A comment by Bill Blake after we posted this photo on the Wildfire Today Facebook page gave us an idea… about starting a rumor that the Department of the Interior has received ten F-15E surplus fighter jets from the Air Force and will be using them as lead planes in 2016. In return, the Air Force got the 182 DoI drones.

The photo was taken by Colin Moeser as Neptune’s Tanker 02 was paralleling an F15E Strike Eagle landing in Boise in 2015.

Neptune completes their part of the conversion process on two USFS Sherpas

Photo above: C-23Bs being worked on by Neptune Aviation. Neptune photo.

Neptune Aviation has finished their portion of the process of converting two of the U.S. Forest Service C-23B Sherpa aircraft to civilian SD3-60 certificates. The contract Neptune received last year could involve converting another 13 of the former U.S. Army Sherpas. The USFS expects to use them to haul smokejumpers, personnel, and cargo.

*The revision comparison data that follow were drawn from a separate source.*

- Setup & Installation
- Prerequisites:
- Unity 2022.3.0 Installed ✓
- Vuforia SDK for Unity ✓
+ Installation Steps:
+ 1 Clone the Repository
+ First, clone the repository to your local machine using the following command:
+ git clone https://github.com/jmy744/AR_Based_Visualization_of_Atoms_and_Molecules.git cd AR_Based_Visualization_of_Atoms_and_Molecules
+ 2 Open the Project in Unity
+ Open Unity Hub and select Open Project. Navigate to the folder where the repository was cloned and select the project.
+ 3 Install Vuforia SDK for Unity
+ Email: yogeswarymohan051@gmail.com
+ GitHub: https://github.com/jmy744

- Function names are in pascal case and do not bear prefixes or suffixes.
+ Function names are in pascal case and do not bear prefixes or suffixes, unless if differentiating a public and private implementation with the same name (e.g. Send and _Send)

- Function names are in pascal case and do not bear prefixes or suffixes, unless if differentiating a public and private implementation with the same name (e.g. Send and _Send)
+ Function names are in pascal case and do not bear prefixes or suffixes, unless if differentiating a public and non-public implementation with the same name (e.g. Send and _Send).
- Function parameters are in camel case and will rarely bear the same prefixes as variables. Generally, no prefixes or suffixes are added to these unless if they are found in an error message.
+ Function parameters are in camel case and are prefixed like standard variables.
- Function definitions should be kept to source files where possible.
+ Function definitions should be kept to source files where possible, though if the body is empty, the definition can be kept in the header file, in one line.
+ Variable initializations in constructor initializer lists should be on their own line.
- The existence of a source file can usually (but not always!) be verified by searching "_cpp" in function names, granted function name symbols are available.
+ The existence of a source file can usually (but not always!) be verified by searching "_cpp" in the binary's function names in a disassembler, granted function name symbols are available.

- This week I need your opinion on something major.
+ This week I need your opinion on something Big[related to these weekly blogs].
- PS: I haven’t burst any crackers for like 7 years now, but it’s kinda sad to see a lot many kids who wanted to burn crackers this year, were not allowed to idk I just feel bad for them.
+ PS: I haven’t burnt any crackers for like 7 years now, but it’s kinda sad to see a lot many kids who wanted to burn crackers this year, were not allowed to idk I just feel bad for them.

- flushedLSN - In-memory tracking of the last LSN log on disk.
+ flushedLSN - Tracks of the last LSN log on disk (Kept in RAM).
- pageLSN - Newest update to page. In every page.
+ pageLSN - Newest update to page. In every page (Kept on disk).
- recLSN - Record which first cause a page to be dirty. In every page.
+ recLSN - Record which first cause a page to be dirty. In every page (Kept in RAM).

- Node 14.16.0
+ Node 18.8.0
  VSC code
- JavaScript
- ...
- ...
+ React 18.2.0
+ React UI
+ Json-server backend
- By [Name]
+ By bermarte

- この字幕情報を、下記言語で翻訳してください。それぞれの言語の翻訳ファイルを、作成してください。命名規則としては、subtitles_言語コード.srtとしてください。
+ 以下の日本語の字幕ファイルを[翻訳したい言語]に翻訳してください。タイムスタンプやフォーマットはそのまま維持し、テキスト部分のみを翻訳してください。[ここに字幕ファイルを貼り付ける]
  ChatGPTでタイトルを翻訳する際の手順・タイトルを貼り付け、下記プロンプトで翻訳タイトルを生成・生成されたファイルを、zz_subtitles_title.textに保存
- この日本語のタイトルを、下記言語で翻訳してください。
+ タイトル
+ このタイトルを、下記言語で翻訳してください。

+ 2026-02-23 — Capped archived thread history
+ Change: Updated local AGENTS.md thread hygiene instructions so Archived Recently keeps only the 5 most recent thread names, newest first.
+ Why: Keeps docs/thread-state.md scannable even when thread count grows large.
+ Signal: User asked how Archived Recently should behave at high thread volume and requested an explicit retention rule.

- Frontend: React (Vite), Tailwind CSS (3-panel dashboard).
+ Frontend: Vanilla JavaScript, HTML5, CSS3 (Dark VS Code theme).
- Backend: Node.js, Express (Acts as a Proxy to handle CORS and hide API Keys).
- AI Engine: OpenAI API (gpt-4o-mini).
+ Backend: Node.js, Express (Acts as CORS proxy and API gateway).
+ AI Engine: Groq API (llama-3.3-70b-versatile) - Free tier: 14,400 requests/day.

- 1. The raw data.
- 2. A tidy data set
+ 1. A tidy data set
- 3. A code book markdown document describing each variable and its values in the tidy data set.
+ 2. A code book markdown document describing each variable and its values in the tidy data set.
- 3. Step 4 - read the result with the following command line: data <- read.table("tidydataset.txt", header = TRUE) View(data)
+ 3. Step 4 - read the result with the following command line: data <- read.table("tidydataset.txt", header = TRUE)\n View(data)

Neptune’s project began at the USFS facility in Ogden, Utah where the first two aircraft were done, but is in the final stages of being moved to the company’s facilities in Missoula, Montana for the remaining aircraft.

Field Aviation in Oklahoma City began the process in October, 2015 of converting the analog cockpits in the Sherpas to glass flight decks using the Garmin G950 system.